From Supercomputer Waste to Community Heat: LRZ Continues Energy Efficiency Leadership Through New Initiatives
Currently, the German government is preparing the much-discussed Energy Efficiency Act (Energieeffizienzgesetz) that will also heavily impact the operation of data centers in Germany. And admittedly, energy consumption in supercomputing centers is really high. However, supercomputing centers have been traditionally at the avantgarde of co-developing energy-efficient solutions with their technology partners and exploring further routes to reduce consumption. The Leibniz Supercomputing Centre (LRZ) has started to extend the hot-water-cooling, that has been the standard for its leadership-class system SuperMUC for more than 10 years, to further compute systems. An in the near future the institute will even produce its own electricity.
Energy and power consumption are always hot topics among researchers and staff at the Leibniz Supercomputing Centre (LRZ). Together with IBM and Lenovo, LRZ has developed a pioneering hot-water cooling system for its supercomputers. Additionally, the data center has been using electricity from renewable sources for several years. Moving forward, LRZ will also become anelectricity producer itself: photovoltaic modules will be installed on its office buildings in Garching near Munich. “This will enable the LRZ to significantly improve its environmental and CO2 balance,” says Prof. Dr. Dieter Kranzlmüller, Director of the LRZ. “We have been running our computers on 100 percent renewable energy for over a decade. By now, we can even can do without adding antifreeze, making our operations even more environmentally friendly.
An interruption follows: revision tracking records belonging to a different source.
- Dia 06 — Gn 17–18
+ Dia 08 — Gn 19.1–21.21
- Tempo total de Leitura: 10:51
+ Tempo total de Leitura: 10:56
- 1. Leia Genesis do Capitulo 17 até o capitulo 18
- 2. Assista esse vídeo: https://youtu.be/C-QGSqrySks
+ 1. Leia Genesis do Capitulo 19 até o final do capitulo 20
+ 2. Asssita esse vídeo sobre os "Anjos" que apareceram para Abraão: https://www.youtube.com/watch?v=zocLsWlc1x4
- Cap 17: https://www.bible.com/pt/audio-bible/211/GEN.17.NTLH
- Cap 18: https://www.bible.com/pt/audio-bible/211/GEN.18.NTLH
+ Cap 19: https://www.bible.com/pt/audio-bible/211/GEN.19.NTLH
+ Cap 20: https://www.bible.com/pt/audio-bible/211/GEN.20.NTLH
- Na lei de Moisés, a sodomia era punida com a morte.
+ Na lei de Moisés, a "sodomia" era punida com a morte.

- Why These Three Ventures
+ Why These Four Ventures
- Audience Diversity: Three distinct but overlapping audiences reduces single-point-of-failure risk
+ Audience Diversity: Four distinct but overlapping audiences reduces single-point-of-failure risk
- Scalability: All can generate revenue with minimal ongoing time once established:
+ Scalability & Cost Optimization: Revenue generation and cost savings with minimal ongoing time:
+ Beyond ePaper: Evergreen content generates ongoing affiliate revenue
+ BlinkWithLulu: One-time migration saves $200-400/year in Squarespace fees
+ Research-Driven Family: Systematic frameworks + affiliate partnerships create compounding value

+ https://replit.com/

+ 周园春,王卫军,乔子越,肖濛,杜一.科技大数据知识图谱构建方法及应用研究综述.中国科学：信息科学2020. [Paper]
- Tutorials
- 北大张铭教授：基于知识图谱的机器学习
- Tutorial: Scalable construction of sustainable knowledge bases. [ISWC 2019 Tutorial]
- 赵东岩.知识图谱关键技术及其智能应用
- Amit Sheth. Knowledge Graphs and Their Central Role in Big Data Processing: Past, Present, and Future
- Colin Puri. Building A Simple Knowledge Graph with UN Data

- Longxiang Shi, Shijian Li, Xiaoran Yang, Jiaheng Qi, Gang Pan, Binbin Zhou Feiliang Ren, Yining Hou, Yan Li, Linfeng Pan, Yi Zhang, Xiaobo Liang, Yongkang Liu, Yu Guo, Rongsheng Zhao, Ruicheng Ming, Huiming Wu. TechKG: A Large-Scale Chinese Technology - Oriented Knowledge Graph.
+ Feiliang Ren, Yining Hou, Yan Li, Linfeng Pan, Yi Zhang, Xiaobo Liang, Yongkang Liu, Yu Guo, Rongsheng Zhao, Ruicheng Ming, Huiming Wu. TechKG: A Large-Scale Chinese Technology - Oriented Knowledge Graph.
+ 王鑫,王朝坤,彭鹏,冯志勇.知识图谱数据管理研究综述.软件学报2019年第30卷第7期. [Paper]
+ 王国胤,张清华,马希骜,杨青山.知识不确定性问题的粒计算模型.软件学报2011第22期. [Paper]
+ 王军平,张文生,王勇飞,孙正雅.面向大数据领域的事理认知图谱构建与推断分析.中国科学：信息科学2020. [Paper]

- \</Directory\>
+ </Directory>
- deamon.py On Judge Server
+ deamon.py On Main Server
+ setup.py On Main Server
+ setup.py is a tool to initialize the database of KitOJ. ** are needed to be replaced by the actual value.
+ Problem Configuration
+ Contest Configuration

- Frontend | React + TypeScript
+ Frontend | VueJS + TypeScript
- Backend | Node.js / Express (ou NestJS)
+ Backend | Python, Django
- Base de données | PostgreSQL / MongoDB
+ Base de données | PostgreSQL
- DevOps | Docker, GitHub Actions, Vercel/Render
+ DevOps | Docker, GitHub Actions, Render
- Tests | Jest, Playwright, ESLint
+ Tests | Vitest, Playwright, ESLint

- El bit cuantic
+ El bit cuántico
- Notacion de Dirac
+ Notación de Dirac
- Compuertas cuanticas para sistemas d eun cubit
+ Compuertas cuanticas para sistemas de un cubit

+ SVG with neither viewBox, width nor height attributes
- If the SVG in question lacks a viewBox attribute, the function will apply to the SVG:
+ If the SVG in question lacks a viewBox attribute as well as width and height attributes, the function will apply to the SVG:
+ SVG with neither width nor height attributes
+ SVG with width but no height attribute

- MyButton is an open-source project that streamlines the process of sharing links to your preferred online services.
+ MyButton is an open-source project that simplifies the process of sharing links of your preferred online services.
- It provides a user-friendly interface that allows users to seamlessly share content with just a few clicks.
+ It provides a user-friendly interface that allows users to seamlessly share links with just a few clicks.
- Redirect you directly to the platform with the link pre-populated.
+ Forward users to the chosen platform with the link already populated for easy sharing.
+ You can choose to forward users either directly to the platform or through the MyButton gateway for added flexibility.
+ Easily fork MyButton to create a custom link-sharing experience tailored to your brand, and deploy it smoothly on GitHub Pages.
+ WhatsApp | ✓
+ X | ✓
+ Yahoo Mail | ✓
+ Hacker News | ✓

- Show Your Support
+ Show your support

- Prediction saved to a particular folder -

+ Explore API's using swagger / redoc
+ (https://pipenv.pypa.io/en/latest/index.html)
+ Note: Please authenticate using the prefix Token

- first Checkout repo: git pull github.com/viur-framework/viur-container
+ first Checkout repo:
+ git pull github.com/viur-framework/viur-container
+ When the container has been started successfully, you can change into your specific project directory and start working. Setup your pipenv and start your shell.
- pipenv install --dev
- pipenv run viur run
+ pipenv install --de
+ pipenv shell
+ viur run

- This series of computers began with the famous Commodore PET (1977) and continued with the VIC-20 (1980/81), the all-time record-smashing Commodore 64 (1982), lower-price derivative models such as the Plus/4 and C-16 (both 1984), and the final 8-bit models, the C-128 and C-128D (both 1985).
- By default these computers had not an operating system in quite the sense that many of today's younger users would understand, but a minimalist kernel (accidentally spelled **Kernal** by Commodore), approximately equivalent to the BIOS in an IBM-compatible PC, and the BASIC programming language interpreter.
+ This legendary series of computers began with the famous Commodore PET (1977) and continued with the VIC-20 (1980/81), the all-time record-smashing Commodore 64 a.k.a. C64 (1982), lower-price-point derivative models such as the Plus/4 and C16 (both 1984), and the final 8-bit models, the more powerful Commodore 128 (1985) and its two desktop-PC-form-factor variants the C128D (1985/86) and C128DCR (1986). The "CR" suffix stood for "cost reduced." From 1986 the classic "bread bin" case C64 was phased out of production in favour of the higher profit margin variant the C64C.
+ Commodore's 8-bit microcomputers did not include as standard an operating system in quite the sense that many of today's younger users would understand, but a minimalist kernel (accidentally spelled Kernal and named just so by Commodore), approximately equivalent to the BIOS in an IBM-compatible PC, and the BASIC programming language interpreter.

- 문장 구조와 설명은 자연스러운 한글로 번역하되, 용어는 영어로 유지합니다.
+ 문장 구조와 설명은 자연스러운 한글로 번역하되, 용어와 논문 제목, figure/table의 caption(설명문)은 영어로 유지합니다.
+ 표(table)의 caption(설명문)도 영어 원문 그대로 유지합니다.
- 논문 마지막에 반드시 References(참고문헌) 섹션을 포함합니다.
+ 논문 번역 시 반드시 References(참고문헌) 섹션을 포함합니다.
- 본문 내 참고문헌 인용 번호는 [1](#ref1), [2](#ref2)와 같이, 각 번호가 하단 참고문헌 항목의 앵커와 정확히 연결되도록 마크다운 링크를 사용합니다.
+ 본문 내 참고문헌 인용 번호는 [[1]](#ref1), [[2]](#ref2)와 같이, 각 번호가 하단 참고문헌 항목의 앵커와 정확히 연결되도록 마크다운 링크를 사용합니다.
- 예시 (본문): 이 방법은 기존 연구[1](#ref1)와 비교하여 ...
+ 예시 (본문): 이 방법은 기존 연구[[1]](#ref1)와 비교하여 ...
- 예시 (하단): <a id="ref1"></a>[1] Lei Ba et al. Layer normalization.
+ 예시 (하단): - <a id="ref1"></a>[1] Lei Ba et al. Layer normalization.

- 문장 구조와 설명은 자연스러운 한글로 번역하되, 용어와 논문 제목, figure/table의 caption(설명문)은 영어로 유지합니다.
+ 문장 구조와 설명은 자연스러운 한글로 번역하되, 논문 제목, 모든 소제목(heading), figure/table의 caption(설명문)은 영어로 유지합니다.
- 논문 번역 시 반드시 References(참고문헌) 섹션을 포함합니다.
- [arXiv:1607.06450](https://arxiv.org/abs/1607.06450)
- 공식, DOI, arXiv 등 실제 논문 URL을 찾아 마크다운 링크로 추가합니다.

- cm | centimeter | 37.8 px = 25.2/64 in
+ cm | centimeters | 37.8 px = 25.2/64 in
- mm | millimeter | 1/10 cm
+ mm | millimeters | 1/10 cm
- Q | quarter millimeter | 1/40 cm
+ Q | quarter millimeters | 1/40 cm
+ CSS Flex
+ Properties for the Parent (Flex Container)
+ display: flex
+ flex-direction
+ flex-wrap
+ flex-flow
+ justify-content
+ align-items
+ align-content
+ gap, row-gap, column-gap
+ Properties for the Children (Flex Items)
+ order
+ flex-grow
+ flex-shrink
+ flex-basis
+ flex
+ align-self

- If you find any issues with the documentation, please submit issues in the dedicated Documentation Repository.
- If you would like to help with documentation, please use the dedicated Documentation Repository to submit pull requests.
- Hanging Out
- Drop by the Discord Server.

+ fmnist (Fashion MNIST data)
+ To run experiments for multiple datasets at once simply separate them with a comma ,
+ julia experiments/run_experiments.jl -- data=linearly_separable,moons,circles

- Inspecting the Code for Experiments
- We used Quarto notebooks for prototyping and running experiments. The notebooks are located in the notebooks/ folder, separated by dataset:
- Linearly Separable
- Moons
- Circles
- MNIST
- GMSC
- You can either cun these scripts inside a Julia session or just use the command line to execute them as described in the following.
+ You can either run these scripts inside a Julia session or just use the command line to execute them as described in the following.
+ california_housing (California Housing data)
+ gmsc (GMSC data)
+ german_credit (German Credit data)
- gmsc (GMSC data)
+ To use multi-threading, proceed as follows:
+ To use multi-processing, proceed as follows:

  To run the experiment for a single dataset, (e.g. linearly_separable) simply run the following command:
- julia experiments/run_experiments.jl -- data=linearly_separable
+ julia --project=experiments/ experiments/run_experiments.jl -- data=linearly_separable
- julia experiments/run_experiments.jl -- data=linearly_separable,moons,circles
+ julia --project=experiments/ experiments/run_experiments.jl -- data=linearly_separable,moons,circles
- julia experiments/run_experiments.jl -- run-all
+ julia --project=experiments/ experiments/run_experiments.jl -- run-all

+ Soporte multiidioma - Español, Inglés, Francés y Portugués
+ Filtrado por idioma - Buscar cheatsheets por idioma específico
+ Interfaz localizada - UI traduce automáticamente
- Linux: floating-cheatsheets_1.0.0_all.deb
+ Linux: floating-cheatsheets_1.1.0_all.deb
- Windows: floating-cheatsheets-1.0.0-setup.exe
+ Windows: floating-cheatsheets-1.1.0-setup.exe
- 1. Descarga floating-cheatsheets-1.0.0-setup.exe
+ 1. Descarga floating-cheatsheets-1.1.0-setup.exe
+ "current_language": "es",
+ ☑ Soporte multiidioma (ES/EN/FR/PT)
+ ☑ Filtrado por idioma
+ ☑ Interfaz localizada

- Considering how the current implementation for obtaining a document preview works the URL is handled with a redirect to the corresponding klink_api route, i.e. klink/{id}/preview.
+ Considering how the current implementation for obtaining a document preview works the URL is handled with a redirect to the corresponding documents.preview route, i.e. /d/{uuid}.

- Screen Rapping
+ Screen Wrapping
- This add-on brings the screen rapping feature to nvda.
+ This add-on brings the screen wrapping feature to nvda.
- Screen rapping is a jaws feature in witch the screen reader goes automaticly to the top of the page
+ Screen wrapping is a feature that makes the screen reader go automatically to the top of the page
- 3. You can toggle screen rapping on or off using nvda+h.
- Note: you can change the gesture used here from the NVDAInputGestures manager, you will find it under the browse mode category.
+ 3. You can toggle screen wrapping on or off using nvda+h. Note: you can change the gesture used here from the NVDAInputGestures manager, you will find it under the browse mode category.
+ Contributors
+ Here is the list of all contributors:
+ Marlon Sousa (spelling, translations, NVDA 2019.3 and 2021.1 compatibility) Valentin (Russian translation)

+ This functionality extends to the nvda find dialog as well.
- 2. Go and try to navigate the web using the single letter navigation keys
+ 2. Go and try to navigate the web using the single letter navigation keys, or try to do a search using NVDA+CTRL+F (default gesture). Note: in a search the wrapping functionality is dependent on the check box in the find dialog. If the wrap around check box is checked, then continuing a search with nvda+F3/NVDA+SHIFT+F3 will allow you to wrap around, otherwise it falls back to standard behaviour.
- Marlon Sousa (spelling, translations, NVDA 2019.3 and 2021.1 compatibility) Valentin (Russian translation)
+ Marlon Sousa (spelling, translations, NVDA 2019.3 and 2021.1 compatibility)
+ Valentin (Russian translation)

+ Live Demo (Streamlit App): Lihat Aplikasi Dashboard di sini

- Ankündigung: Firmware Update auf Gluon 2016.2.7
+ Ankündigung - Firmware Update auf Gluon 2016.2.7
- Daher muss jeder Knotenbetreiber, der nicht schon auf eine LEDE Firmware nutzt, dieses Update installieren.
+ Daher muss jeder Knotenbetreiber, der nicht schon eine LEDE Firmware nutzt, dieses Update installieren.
We use the waste heat to air condition our offices. And in the near future we will produce our own electricity.”
Self-sufficient heating with waste heat
When the sun is shining, the planned solar panels will provide up to 300 kilowatts of energy at peak times, which should add up almost 300,000 kilowatt hours per year: This should cover LRZ’s electricity requirements excluding all computing resources. The data center has been self-sufficient in terms of heating for years: in 2012, the then-new HPC system SuperMUC, was cooled for the first time with hot water. The LRZ developed this cooling system together with IBM and Lenovo and has continuously optimized it. Today, it is used in many data centers around the world. In the racks of the successor system SuperMUC-NG, water with a temperature of up to 50 degrees celsius flows and is further heated by its waste heat. Stored in this way, the heat can be used to heat LRZ’s offices, but also to produce cold water for other, older, compute systems with the help of adsorption machines. “We could even send heat to other buildings on campus,” says Kranzlmüller. Other smaller high-performance computing (HPC) systems, such as the CoolMUC Linux cluster or the powerful Cerebras CS-2 system with HPE Superdome Flex servers will soon also be equipped with hot-water cooling: “Due to the current energy crisis and new government requirements to generate heat from sources other than fossil fuels,” says Kranzlmüller, “interest in our waste heat is growing in the neighbourhood.” At the research campus in Garching, where LRZ is based, waste heat usage will be expanded: LRZ’s waste heat shows promise as an additional heat as well as the existing district heating network. To be able to deliver it, a heat pump must be installed, either – at LRZ or one of the consumers, where the waste heat from the computers is increased to up to 100 degrees celsius. Recently, building management ensured that the innovative warm or, better, hot-water cooling system even works without antifreeze by cleverly modifying pipes and water storage tanks.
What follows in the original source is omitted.